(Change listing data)
[Start of section]

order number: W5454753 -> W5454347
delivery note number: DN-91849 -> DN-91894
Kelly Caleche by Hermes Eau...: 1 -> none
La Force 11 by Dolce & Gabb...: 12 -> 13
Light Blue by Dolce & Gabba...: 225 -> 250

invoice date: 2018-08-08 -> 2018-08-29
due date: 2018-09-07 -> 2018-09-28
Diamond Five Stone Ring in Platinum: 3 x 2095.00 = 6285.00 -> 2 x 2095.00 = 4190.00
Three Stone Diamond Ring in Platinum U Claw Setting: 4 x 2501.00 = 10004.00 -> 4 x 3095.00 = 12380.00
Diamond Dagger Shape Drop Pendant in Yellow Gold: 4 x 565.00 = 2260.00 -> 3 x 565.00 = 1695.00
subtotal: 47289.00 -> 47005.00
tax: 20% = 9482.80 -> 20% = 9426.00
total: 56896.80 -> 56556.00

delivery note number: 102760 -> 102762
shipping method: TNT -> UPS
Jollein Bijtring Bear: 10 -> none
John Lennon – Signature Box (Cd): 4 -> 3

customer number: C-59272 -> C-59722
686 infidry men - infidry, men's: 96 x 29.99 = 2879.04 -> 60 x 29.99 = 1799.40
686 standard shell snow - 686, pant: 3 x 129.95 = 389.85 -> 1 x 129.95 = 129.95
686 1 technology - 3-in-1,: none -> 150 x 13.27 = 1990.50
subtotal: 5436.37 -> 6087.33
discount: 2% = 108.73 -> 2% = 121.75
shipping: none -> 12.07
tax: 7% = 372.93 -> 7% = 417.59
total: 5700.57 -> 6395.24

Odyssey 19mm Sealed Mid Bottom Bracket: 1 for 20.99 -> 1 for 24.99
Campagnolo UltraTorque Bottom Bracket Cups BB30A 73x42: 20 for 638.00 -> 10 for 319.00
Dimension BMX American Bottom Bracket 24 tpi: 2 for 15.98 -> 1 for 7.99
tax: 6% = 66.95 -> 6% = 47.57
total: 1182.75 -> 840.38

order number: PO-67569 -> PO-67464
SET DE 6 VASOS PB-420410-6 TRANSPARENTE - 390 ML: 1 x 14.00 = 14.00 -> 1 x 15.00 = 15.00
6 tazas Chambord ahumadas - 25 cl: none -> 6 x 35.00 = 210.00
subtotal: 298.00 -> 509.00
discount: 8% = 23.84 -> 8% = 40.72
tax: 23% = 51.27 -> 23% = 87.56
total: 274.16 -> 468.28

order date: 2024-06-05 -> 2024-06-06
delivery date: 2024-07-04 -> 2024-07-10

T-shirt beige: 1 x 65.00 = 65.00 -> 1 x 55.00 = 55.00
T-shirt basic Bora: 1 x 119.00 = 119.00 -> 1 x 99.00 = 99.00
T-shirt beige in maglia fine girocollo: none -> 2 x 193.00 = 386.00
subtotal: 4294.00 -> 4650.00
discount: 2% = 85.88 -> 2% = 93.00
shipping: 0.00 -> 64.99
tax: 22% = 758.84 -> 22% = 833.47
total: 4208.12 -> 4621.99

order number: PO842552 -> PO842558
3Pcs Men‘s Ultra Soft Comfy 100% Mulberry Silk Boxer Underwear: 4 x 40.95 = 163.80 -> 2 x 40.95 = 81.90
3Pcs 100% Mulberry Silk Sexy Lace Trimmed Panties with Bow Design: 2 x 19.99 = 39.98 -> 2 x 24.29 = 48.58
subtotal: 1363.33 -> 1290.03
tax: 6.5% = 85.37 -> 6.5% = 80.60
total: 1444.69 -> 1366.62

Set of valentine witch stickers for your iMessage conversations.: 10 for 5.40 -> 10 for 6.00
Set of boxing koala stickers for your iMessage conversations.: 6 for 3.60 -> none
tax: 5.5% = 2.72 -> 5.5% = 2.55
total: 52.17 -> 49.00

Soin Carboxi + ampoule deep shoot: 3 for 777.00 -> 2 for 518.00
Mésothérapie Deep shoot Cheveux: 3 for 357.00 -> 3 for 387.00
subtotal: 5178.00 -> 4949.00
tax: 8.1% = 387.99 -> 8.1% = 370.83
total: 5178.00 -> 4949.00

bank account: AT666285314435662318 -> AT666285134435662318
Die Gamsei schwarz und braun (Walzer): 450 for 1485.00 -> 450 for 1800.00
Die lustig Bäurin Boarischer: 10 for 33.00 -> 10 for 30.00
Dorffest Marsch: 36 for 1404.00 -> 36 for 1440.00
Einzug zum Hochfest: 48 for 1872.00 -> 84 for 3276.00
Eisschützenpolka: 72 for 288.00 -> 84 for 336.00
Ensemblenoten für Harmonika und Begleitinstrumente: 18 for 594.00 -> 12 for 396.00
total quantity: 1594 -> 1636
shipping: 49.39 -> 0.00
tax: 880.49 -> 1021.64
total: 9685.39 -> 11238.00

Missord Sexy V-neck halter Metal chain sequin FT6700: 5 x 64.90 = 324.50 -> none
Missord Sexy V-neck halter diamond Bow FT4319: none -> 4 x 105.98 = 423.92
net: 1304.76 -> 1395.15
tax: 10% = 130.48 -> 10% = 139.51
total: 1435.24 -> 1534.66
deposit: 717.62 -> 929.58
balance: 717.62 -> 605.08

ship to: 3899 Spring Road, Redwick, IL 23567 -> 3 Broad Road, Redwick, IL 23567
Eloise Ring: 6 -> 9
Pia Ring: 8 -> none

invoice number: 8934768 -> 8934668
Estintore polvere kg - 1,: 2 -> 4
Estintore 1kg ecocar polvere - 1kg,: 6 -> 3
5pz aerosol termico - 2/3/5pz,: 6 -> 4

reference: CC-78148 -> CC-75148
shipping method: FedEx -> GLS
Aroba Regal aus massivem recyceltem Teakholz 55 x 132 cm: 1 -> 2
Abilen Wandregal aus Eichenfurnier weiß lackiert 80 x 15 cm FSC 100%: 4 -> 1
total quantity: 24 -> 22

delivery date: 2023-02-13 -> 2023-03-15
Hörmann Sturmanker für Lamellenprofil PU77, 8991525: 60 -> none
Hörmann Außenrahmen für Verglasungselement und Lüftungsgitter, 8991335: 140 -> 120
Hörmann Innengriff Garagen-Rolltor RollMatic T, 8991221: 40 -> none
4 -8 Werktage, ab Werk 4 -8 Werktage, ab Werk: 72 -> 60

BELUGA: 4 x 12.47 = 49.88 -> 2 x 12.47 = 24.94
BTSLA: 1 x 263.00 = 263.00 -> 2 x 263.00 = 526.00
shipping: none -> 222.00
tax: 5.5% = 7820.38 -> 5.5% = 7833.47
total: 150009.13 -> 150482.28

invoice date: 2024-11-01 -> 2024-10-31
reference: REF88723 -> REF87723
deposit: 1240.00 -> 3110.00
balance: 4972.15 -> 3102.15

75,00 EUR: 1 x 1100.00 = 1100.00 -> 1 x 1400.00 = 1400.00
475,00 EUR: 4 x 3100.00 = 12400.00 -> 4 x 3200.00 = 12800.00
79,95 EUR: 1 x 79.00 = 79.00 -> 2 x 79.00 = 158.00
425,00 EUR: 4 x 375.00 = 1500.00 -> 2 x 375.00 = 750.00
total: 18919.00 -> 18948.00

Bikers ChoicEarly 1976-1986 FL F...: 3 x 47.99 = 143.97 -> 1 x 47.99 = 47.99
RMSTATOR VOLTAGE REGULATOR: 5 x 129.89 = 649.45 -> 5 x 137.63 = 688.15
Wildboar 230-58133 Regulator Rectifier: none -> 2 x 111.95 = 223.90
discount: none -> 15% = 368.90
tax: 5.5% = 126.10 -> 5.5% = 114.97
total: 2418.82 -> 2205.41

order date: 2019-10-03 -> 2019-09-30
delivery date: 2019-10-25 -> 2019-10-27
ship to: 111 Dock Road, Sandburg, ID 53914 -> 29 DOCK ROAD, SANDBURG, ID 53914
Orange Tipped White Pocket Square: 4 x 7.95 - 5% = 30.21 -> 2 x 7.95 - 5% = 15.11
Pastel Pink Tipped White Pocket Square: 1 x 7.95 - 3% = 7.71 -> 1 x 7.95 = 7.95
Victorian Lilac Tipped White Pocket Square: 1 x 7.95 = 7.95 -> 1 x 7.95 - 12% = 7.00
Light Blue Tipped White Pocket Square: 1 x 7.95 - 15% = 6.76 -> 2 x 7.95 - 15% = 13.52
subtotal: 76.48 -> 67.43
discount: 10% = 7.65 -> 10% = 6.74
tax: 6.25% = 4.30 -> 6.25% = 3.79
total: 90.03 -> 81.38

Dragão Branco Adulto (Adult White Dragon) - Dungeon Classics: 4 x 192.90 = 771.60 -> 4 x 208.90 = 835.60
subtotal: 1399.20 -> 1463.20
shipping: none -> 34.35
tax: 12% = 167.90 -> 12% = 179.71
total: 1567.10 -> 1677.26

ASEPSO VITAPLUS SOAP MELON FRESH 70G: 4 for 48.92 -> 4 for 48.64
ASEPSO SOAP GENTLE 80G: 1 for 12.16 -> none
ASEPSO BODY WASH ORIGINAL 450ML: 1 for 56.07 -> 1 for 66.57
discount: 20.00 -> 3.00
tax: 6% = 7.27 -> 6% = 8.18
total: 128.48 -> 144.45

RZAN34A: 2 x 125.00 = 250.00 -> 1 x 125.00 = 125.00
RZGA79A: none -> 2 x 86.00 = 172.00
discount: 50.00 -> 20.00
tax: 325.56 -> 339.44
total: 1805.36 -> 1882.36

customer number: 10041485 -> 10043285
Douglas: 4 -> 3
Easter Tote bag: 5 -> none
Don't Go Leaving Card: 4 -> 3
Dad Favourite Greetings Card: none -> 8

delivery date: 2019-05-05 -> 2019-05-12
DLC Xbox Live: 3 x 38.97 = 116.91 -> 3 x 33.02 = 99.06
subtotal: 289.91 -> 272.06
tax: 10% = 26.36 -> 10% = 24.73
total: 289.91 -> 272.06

[End of section]

● **Task details**
Scan the entries and show every line in which the word "Missord" is found.

● **Exercise response**
Missord Sexy V-neck halter Metal chain sequin FT6700: 5 x 64.90 = 324.50 -> none
Missord Sexy V-neck halter diamond Bow FT4319: none -> 4 x 105.98 = 423.92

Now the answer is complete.